Hey, Scripting Guy! How can I open an Excel workbook and retrieve the names of all the worksheets?

— JG

SpacerHey, Scripting Guy! AnswerScript Center

Hey, JG. It’s the first day back after a three-day weekend, and this morning all the Scripting Guys stumbled into the office and just stared blankly into space. (All in all, pretty much business as usual.) Eventually one of us spoke up and said, “Didn’t we used to do some kind of daily question-and-answer column or something?” After much debate we realized that, yes, not only did we used to do this column, we still do this column. That meant we had to find a useful scripting question and provide an answer for it, hopefully without having to do much work.

To tell you the truth, JG, your question was a lifesaver: it’s a useful scripting task, it’s something a number of people have asked about, and, best of all, answering this question required very little effort on our part. You wanted a script that could open an Excel workbook and return the names of all the worksheets? All we had to do was toss this little baby together:

Set objExcel = CreateObject(“Excel.Application”)
objExcel.Visible = True
Set objWorkbook = objExcel.Workbooks.Open(“C:\Scripts\Test.xls”)

For Each objWorksheet in objWorkbook.Worksheets Wscript.Echo objWorksheet.Name Next

Nothing to it, right?

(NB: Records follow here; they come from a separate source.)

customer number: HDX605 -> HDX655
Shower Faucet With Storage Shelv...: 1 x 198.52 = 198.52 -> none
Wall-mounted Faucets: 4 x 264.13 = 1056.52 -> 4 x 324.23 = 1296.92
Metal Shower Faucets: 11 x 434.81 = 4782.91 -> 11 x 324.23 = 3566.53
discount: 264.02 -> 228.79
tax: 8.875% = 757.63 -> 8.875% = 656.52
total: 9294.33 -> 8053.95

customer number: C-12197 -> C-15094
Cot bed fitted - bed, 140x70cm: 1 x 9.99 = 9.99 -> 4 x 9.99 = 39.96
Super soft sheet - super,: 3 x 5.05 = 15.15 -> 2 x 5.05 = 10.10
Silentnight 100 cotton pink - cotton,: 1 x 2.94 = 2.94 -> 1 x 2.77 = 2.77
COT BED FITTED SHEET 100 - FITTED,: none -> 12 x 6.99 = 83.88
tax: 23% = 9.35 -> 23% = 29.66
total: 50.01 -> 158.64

We start off by creating an instance of the Excel.Application object; we then set the Visible property to true, to watch the excitement unfold. We then use the Open method to open the file C:\Scripts\Test.xls.

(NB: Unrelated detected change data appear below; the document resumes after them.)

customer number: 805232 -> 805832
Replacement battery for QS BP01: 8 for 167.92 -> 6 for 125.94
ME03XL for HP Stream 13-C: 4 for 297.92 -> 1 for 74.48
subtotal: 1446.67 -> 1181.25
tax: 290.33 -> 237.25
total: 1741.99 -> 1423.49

That’s pretty easy, but getting the names of all the worksheets is even easier. That’s because the Workbook object (which corresponds to a .xls file) includes a property named Worksheets; this property consists of a collection of all the worksheets found in the workbook. To determine the names of all the worksheets we merely set up a For Each loop that cycles through the worksheets collection and echoes back the name of each sheet. That’s what we do here:

For Each objWorksheet in objWorkbook.Worksheets
    Wscript.Echo objWorksheet.Name
Next

That’s it. You can now easily get the names of all the worksheets in a workbook, and we can go back to staring blankly into space, mentally calculating the number of days between now and July 4th, our next scheduled three-day weekend. In the meantime, you might want to check out the Office Space column for even more ways to script Microsoft Office.

P.S. Here’s a one line script that will tell you the number of days between now and the Fourth of July:

Wscript.Echo DateDiff(“d”, Date, #7/4/2005#)

No need to thank us; this happens to be one script we Scripting Guys actually use ourselves.